Doing so would “save the service life of the F-35” and other jets that might be needed “against a peer adversary later,” Holmes explained. The Air Force will need a platform that is “just good enough for that mission, and hold the cost down.”

An OA-X also helps the Air Force’s fighter pilot problem, because the service would like to increase the number of new pilots it brings on, but doesn’t have cockpits for them all to go to. “We would use [the light attack airplane] as a place to season young fighter pilots quickly,” Holmes said, allowing them to rapidly build up hours and “and learn the lessons” of a junior flight leader, taking a flight into and out of the combat zone, through weather, handling emergency procedures, and “the basic flight leadership issues that you have to master at a really cheap cost.”

Making more cockpits available allows USAF to bring in more pilots, “so you’ll have more experienced pilots six years from now, and you’ll have a larger base to draw from 10 years from now, when they’re making their decision about leaving the Air Force,” said Holmes.

During home-station time, light attack pilots could support training of Tactical Air Control Parties “and Army maneuver unit training,” Holmes said. Higher-end aircraft could still do that training to maintain everyone’s proficiency at those tasks, but there would be aircraft available “to support Green Flag East and Green Flag West in the places where we train alongside the Army … so we could meet more of their requirement with the limited force that we have.”

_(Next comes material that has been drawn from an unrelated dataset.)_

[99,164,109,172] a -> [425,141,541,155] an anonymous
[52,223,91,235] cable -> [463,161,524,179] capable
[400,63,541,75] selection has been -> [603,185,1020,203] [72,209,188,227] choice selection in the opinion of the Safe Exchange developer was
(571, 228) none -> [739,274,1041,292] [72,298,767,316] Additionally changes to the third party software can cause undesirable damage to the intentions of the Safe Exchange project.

The OA-X , then, “offers us a lot of options, but it’s going to depend on my budget, as everything does,” the ACC chief said. “It will depend on the resources that we’re given.”

The Air Force began sending invites to companies on May 5 to participate in this summer’s OA-X Light Attack Aircraft experiments, a service spokesman confirmed Tuesday.

The Air Force has declined to name the companies invited, but said the companies are welcome to “self-identify.” So far, Textron, which will offer the Beechcraft AT-6 Wolverine and Textron AirLand Scorpion, is the only one to do so.